Sorrow and Bliss
Fourth Estate, $32.99 pb, 346 pp
Martha’s voice
For a protagonist that is self-professedly unlikeable, Martha commands attention – and is likeable. In Meg Mason’s tragicomedy Sorrow and Bliss, Martha navigates living with an undiagnosed mental illness. The novel solidifies Mason’s thematic preoccupations by revisiting those of her previous works: as in her memoir Say It Again in a Nice Voice (2012) and her first novel, You Be Mother (2017), the power of female relationships, loneliness, and the bleak humour of motherhood are apparent.
At seventeen, ‘a little bomb went off’ in Martha’s brain, and for two decades no one has been quite being able to tell her what is wrong. Moving between London and Oxford, Martha – in first-person and with genuine hilarity – narrates a combination of well-paced scenes and vignettes that have led to the present events in her early forties. At the centre of this bricolage is a difficult relationship with her ‘minorly important’ sculptor mother, Celia, a fierce closeness with her sister, Ingrid, and a tested bond with her husband, Patrick.

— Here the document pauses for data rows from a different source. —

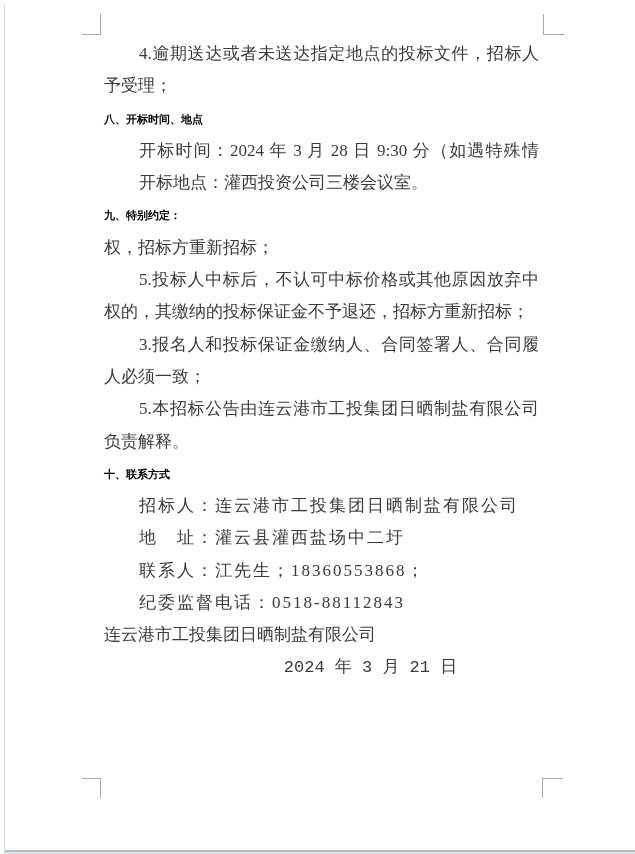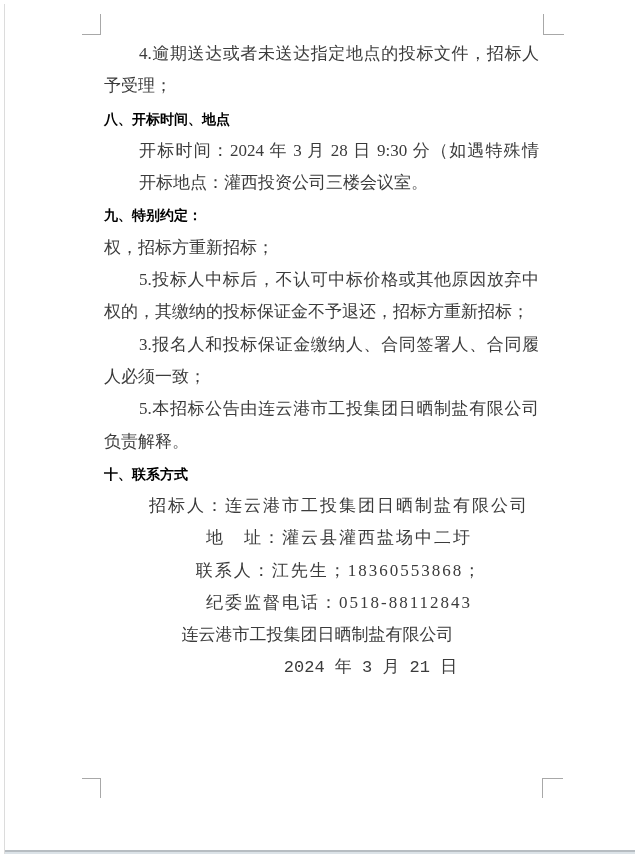"八、开标时间、地点" .heading { font-size: 14px -> 11px }
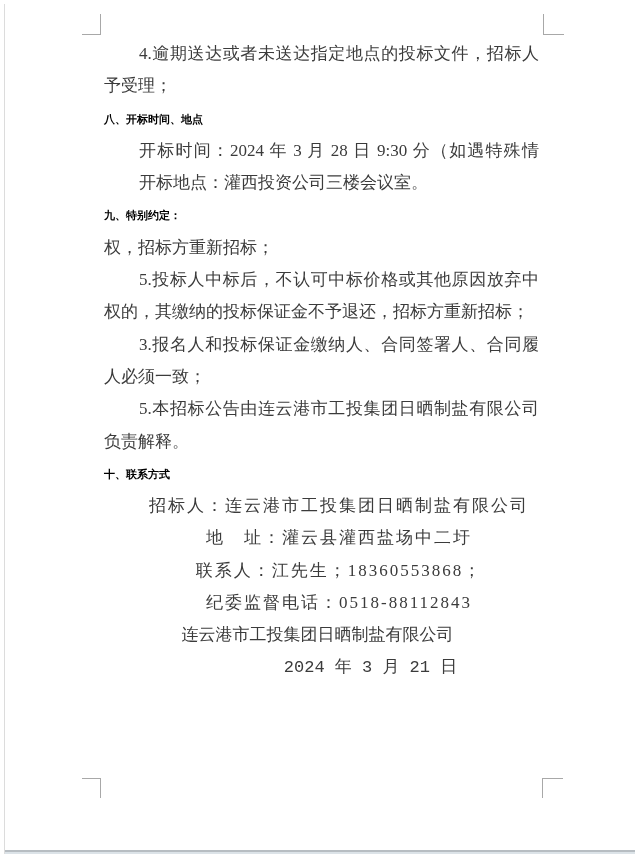"招标人：连云港市工投集团日晒制盐有限公司" .spaced { text-align: center -> none }
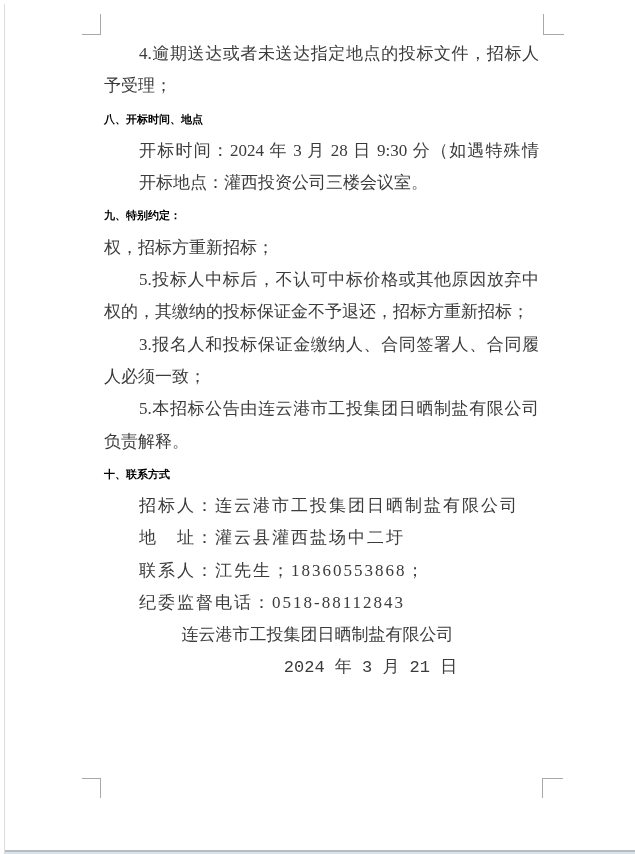"连云港市工投集团日晒制盐有限公司" .signature { text-align: center -> left }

Martha’s voice is direct, intimate. Her intelligence is vividly rendered in her observations. Mason is at her sharpest when the writing hesitates between confessional sentimentality and deadpan humour. The tone reflects Martha’s interiority and is foreshadowed in the title. In this novel, sorrow and bliss, both present in the sublime moments of connection within a family, are what make a life. Martha’s reflections on these episodes are among the novel’s joys.
Granted, some ponderings feel engineered and forced: when discussing whether it is sadder if a newspaper specifies that a woman killed by a car is a mother, Ingrid, speaking of her own husband, says: ‘But apparently I just exist in terms of my relationship to other people now and Hamish still gets to be a person. Thanks. Amazing.’
The choice to leave Martha’s mental illness unnamed is intriguing. Though it might read as if amplifying the ‘unspeakableness’ of mental illness, the novel’s engagement with discourse surrounding mental health stigma enables the choice to be read as reflecting, even critiquing, the history of women’s health being misdiagnosed or dismissed.
Hope is the marrow of Sorrow and Bliss. In this way, Mason’s latest novel is a genuine artistic continuation from her memoir.